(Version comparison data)
=== Section Start ===
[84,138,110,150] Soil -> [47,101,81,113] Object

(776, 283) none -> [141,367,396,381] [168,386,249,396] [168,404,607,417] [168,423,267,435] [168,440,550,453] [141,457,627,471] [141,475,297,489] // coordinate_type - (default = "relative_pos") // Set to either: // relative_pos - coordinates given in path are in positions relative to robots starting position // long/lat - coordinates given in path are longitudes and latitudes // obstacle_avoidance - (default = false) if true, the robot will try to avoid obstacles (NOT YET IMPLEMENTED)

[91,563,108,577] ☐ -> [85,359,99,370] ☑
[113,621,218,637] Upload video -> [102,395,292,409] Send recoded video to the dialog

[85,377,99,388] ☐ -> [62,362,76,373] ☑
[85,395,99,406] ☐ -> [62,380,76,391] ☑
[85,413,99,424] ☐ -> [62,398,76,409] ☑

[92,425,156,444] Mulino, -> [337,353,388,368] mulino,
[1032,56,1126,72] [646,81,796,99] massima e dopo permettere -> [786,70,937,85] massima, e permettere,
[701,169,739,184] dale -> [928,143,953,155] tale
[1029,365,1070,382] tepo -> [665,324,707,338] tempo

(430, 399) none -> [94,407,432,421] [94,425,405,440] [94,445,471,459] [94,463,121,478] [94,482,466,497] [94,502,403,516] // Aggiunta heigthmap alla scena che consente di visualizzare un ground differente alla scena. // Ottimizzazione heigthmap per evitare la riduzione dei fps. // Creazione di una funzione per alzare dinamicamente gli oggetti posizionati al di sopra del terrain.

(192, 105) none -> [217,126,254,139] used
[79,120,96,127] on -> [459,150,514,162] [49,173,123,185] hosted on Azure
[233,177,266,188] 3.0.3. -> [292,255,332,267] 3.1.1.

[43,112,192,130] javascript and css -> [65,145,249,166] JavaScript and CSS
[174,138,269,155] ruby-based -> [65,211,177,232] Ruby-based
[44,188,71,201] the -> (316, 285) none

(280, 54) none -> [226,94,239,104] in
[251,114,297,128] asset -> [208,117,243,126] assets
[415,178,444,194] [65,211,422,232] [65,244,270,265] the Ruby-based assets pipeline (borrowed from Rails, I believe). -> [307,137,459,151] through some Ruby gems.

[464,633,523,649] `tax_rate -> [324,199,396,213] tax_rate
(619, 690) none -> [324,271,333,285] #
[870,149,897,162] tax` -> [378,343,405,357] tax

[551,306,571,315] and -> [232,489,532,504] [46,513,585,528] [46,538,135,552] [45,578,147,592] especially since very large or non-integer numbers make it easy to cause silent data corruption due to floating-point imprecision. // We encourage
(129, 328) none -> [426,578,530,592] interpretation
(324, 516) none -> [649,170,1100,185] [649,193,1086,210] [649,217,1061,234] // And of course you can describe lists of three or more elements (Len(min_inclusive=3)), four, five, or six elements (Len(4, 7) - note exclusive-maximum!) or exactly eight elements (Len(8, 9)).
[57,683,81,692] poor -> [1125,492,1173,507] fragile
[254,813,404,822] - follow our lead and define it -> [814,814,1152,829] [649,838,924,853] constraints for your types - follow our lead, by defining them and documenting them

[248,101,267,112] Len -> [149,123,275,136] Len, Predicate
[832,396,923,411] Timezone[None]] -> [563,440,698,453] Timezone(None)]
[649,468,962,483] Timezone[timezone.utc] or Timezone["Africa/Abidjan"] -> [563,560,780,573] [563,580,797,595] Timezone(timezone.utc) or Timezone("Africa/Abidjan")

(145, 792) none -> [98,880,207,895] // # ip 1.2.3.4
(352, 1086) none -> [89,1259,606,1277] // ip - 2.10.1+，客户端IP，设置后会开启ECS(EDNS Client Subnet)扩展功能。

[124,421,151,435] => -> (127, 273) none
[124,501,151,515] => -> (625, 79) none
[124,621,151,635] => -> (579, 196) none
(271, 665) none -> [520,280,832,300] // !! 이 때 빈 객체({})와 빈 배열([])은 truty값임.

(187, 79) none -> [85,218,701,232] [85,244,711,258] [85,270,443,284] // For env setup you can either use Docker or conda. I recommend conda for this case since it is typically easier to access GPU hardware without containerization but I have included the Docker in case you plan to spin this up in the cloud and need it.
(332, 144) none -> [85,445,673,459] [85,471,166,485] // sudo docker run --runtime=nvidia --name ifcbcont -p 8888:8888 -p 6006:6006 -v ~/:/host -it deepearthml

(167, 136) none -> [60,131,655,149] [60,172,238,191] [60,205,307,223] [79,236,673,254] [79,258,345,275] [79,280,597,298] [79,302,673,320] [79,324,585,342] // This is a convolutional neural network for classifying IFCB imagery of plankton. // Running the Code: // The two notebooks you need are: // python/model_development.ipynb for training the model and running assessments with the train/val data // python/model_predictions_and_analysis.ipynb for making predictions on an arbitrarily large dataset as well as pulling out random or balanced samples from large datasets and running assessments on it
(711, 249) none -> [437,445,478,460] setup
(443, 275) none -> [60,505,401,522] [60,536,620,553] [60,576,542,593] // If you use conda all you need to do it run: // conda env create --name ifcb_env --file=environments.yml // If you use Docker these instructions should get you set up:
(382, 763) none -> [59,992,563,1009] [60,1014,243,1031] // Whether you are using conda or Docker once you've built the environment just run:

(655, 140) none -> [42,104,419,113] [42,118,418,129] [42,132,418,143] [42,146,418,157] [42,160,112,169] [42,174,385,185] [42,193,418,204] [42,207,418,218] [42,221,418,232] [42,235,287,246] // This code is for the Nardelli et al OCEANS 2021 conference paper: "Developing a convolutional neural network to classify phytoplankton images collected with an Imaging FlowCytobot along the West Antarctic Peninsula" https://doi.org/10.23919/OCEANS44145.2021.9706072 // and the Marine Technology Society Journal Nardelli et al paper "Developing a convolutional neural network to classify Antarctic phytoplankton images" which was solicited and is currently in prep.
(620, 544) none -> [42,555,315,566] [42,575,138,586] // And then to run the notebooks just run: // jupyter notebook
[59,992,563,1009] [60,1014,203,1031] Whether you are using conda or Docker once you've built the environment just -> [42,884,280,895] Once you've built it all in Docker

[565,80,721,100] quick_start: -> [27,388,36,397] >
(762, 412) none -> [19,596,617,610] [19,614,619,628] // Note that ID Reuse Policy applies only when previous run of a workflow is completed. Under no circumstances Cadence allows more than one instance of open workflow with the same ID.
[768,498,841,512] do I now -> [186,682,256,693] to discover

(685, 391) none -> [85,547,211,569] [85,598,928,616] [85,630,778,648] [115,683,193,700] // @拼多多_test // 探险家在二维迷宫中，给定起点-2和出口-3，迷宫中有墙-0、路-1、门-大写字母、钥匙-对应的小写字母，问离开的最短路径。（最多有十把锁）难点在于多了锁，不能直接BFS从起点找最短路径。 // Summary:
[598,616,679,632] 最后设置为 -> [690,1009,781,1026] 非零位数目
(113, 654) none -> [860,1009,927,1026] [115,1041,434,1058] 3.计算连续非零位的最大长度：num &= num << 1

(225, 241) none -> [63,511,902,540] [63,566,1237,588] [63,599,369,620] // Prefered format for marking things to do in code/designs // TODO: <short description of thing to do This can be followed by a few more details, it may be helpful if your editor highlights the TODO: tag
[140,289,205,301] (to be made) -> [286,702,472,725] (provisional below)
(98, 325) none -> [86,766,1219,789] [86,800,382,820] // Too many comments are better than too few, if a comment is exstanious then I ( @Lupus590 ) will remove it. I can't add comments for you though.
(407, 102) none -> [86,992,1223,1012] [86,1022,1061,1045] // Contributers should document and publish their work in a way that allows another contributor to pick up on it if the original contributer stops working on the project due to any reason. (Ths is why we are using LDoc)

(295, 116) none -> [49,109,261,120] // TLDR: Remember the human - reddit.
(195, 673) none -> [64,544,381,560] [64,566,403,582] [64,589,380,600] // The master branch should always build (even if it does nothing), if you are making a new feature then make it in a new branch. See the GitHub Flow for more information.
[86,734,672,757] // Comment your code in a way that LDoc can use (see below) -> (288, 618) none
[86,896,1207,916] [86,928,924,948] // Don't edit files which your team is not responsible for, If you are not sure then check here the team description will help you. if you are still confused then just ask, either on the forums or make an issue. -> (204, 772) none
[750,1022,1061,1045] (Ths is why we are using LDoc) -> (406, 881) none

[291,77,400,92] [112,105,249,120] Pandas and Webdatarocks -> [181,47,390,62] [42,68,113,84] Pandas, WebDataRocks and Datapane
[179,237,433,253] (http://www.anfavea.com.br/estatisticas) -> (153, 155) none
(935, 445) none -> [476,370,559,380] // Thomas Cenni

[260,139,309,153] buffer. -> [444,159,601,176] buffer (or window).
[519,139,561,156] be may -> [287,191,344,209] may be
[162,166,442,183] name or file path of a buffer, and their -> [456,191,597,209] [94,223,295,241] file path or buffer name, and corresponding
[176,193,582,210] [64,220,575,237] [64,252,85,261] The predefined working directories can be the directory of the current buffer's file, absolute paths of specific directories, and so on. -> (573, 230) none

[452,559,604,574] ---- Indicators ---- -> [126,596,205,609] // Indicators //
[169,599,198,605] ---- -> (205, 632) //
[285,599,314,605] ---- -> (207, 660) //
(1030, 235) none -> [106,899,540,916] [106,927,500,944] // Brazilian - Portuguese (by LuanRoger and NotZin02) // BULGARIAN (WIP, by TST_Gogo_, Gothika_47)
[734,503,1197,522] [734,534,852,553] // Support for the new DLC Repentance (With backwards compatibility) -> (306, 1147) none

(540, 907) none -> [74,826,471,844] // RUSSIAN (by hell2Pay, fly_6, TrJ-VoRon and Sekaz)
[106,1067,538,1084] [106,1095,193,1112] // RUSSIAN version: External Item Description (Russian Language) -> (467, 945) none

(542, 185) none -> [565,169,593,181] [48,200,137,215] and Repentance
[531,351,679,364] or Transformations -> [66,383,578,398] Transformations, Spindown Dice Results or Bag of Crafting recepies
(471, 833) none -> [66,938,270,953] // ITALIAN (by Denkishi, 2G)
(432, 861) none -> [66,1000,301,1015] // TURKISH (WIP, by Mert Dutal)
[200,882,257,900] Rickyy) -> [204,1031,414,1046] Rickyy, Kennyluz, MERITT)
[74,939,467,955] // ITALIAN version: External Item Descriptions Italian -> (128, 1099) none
=== Section End ===
■ Try it ■
Spot every line in the entries that includes the word "setup", and copy each one out.

■ Expected answer ■
(187, 79) none -> [85,218,701,232] [85,244,711,258] [85,270,443,284] // For env setup you can either use Docker or conda. I recommend conda for this case since it is typically easier to access GPU hardware without containerization but I have included the Docker in case you plan to spin this up in the cloud and need it.
(711, 249) none -> [437,445,478,460] setup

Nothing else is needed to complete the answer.